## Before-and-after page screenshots
::::

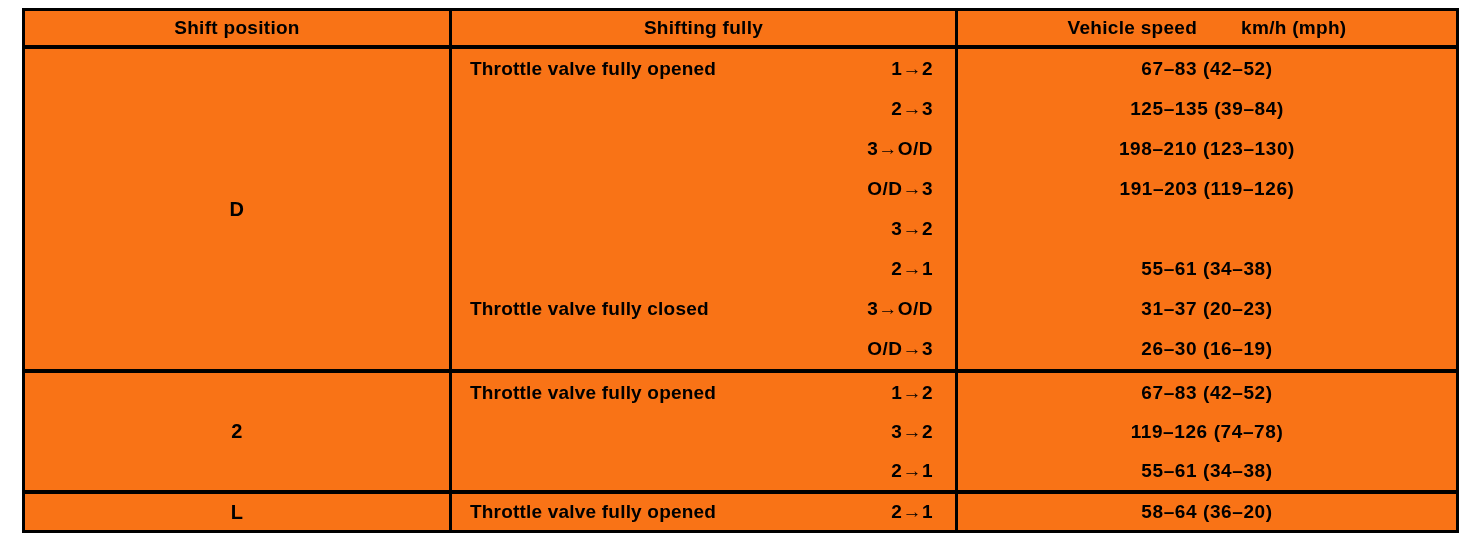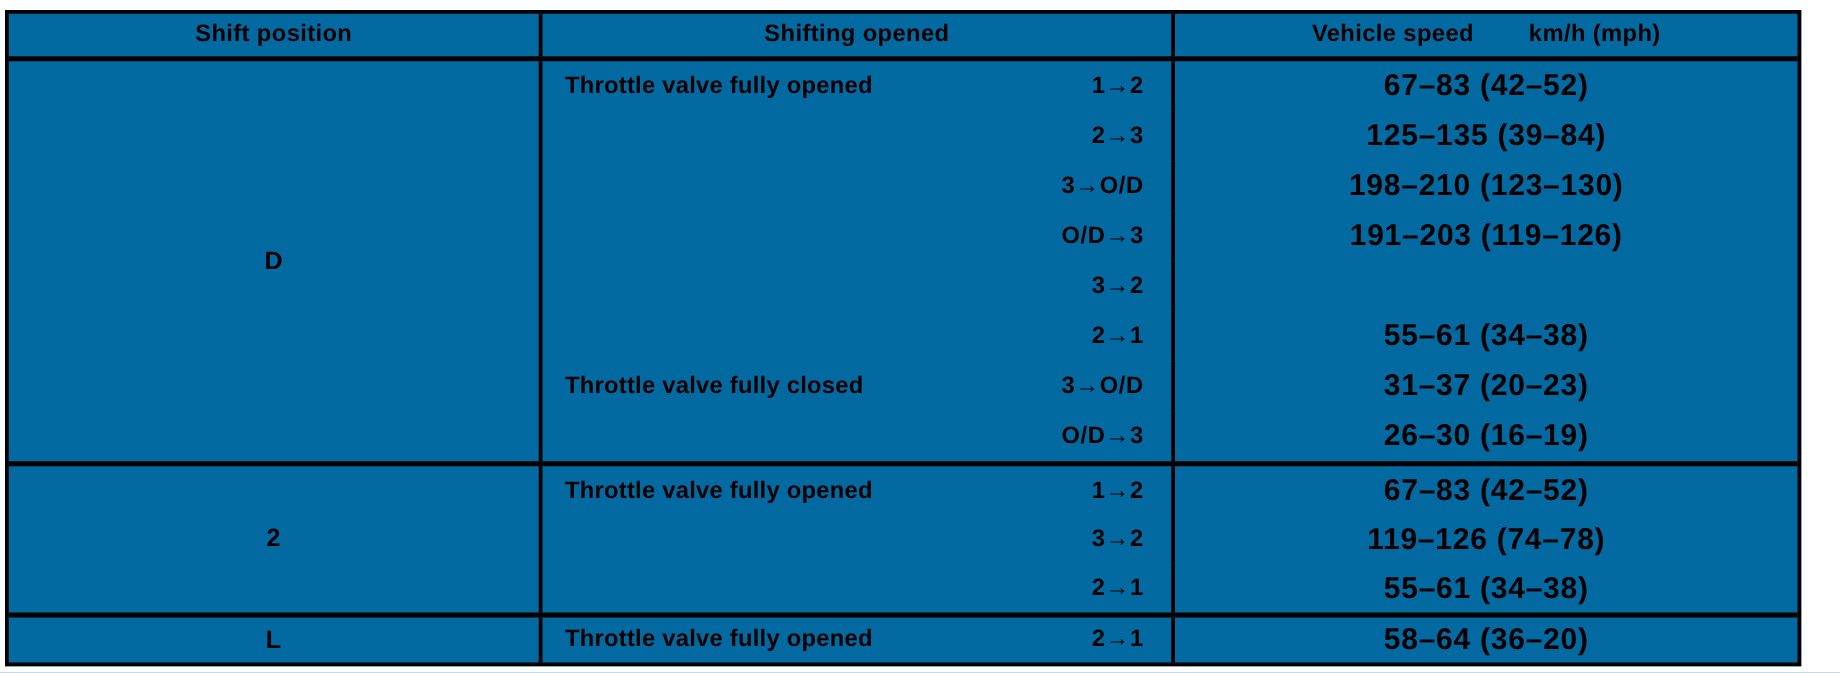--- a/index.html
+++ b/index.html
@@ -18,12 +18,12 @@
   }
   .shift-table {
     position: absolute;
-    left: 4px;
+    left: 22px;
     top: 8px;
     width: 1437px;
     border: 3px solid #000;
     box-sizing: border-box;
-    background: #0369a1;
+    background: #f97316;
   }
   
   .header-row {

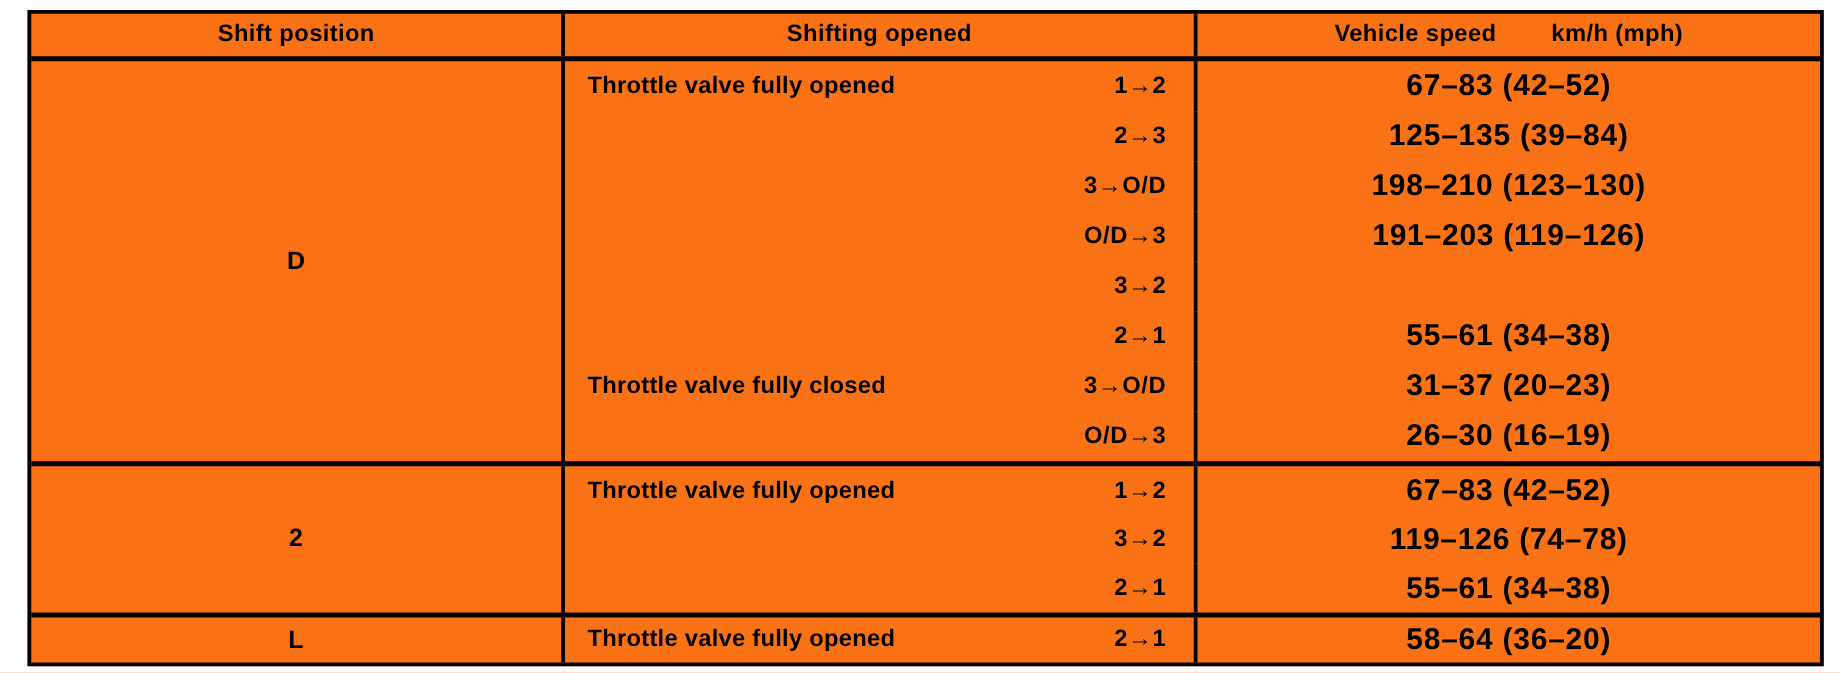--- a/index.html
+++ b/index.html
@@ -89,7 +89,7 @@
 
   <div class="header-row">
     <div class="hcell col1">Shift position</div>
-    <div class="hcell col2">Shifting opened</div>
+    <div class="hcell col2">Shifting fully</div>
     <div class="hcell col3">
       <span>Vehicle speed</span>
       <span>km/h (mph)</span>

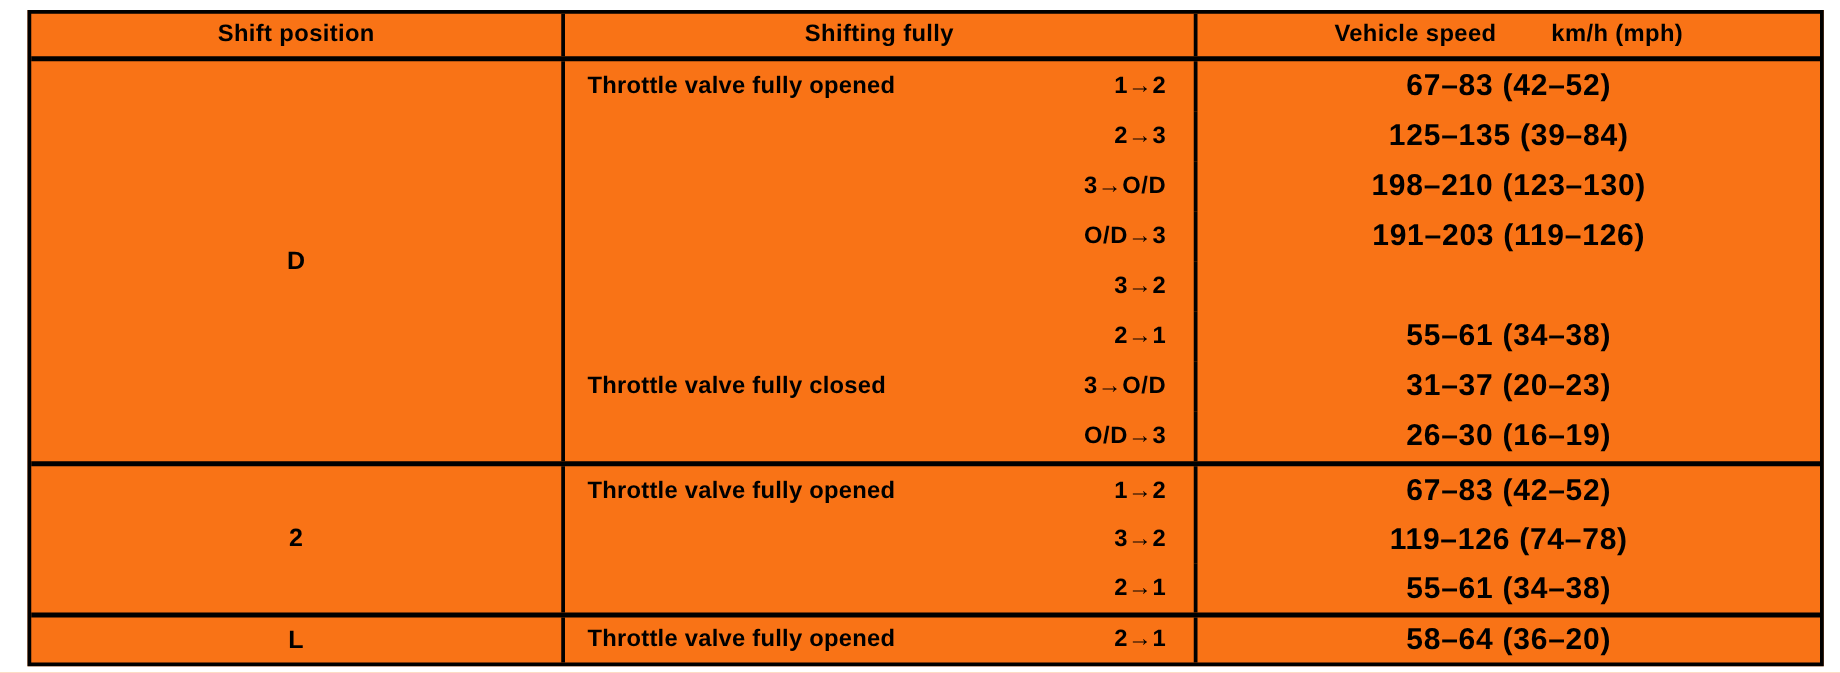--- a/index.html
+++ b/index.html
@@ -77,7 +77,7 @@
     display: flex;
     align-items: center;
     justify-content: center;
-    font-size: 24px;
+    font-size: 19px;
     letter-spacing: 0.6px;
     white-space: nowrap;
   }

::::

## What the task asks
Will you set down the records word for word while leaving out every picture?

## Written reply
--- a/index.html
+++ b/index.html
@@ -18,12 +18,12 @@
   }
   .shift-table {
     position: absolute;
-    left: 4px;
+    left: 22px;
     top: 8px;
     width: 1437px;
     border: 3px solid #000;
     box-sizing: border-box;
-    background: #0369a1;
+    background: #f97316;
   }
   
   .header-row {

--- a/index.html
+++ b/index.html
@@ -89,7 +89,7 @@
 
   <div class="header-row">
     <div class="hcell col1">Shift position</div>
-    <div class="hcell col2">Shifting opened</div>
+    <div class="hcell col2">Shifting fully</div>
     <div class="hcell col3">
       <span>Vehicle speed</span>
       <span>km/h (mph)</span>

--- a/index.html
+++ b/index.html
@@ -77,7 +77,7 @@
     display: flex;
     align-items: center;
     justify-content: center;
-    font-size: 24px;
+    font-size: 19px;
     letter-spacing: 0.6px;
     white-space: nowrap;
   }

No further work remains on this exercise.